Apart from the 2 broad categories mentioned above, there are other types of financial risks as described below.
Market risk
Market risks can be both systematic and non-systematic which can ultimately result in loss of investment. Recession, change in interest rates, natural disasters are reasons for systematic risks. Non-systematic risks can be avoided by changes in operations, planning, and strategy.
Whenever there is an upgrade in technology, change in prices, or change in consumption pattern of customers, then there is a possibility of intensification in market risk. Other types of market risks are absolute risk, relative risk, basis risk, and volatility risk
Credit risk
When a borrower is unable to pay back the debt as per the contractual commitment, there is a possibility of a bad reputation in the market, loss of investor’s confidence, and very low chances to borrow money from financial institutions.
Credit risk for the government can result in high inflation rates and disturb the nation’s relationship with other countries. Credit risk can be divided into sovereign and settlement risks. Risks arising out of difficult foreign exchange policies are called sovereign risk whereas, the inability of a party to fulfill its obligations is called settlement risk.
Liquidity risk
When a company or individual fails to pay out its short-term financial obligations due to the inability to sell the assets in the market without loss, it connotes liquidity risk. Maintaining diversified investments in short-term assets and maintaining cash to meet short-term business obligations can help manage liquidity risk.
2 types of liquidity risks are asset liquidity risk and funding liquidity risk. Lack of funds causes funding liquidity risk, and insufficient buyers and sellers against the required order lead to asset liquidity risk.
Operational risk
This signifies a reduction in output capacity, which can be the result of decisions from management to provide unwanted results. Operational risk can be managed by change of decision, upgrading and maintenance of technology. This can again be classified into model risk and fraud risk. Model risk arises out of incorrect model application whereas fraud risk arises due to lack of controls.
Legal risk
Legal risk is a part of operational risk and arises mainly due to lawsuits and other legal proceedings.
Political risk
This is due to unreasonable and unstable political conditions or any new legislation that may affect a company/sector.
Financial Risk Management Course (FRM)
This course is a qualification for risk management professionals. The designation earned by the professionals is an international professional certification offered by the Global Association of Risk Professionals.
FRM Course is a globally recognized professional course and helps create a noticeable impression as it offers a competitive advantage for an individual over other peer groups. Here in this course professionals get to learn and understand financial risk concepts, credit-ability, and also ways to improve their earning potential. Initially in 1997, when the course was first introduced it had only one exam. Since May 2010, Financial Risk Management Course had 2 exams – Part 1 and Part 2.

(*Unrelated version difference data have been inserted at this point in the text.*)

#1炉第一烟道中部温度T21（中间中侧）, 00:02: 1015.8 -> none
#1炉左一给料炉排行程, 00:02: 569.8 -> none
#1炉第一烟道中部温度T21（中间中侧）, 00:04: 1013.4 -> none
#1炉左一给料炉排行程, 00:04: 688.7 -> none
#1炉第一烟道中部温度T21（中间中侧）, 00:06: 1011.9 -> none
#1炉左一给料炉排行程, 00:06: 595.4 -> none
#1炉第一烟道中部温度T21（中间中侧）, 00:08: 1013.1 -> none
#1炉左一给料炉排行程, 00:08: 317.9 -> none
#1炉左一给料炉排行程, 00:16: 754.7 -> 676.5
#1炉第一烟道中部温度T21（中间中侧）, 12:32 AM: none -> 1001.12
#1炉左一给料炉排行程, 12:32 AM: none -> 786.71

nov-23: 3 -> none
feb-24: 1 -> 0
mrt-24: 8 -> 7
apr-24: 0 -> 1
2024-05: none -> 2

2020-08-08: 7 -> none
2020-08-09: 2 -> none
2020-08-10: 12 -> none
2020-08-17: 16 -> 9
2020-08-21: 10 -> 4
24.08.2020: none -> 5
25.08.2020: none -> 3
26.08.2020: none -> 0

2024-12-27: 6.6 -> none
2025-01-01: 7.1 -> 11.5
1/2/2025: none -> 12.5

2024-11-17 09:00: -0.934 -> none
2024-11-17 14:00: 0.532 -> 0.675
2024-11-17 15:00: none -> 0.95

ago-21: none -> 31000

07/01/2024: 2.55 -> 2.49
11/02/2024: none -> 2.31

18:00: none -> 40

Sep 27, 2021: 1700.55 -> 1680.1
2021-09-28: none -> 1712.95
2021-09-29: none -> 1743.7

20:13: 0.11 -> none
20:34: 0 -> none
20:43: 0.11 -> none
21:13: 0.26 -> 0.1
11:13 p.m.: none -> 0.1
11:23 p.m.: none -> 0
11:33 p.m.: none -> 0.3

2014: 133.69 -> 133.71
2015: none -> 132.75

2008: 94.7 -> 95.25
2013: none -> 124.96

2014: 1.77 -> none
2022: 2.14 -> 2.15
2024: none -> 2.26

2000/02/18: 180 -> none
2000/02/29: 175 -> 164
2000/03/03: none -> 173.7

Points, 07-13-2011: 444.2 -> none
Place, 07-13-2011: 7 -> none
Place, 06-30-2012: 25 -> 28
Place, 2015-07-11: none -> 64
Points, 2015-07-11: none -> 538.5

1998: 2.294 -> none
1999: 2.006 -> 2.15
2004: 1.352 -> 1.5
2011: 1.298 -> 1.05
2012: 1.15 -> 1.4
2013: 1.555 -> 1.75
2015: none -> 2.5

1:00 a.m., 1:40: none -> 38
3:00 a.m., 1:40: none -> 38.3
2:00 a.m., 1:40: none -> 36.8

What to do before FRM registration?
There are certain typical things that candidates have to remember before getting themselves enrolled in the FRM course.
- For proof of identity, an original passport or driving license issued in the country of residence is required during registration. No other identification proof is accepted. So, it is advisable to get any of these two readies before the exam.
- The name used during registration should always spell the same way as it is spelled in the passport or driving license. Any other name or script is not accepted.
- It is a good idea to go through the FRM program guide before registration.
- One should evaluate their need for Americans with Disabilities or may request for other exam dates due to religious reasons.
- One should choose their exam center wisely.
- Learn about the GARP’s exam policies before registration.
Eligibility:
Any individual with a graduation in any field is eligible for this Financial Risk Management Course. However, one needs to qualify for an entrance exam to be able to secure admission into this course.
Once admitted to the course an individual can get certified only when the following 3 conditions are valid:
- Qualify both the exams, Part-1 and Part-2.
- Has got a minimum of 2 years of work experience in the finance sector.
- Is an active member of the GARP.
Duration:
This Financial Risk Management Course is usually 1.5 to 2 years of duration.
Exam and pattern:
For qualifying for the Financial Risk Management Course, one has to appear for the CBT (center-based exams). The exams of part -1 are held mostly during the months of May, July, and November. Part -2 exams are held in the month of May and December. Once registered for this course, it is valid for 5 years, which indicates that within this time period the candidate has to clear both the exams and gain 2 years of experience.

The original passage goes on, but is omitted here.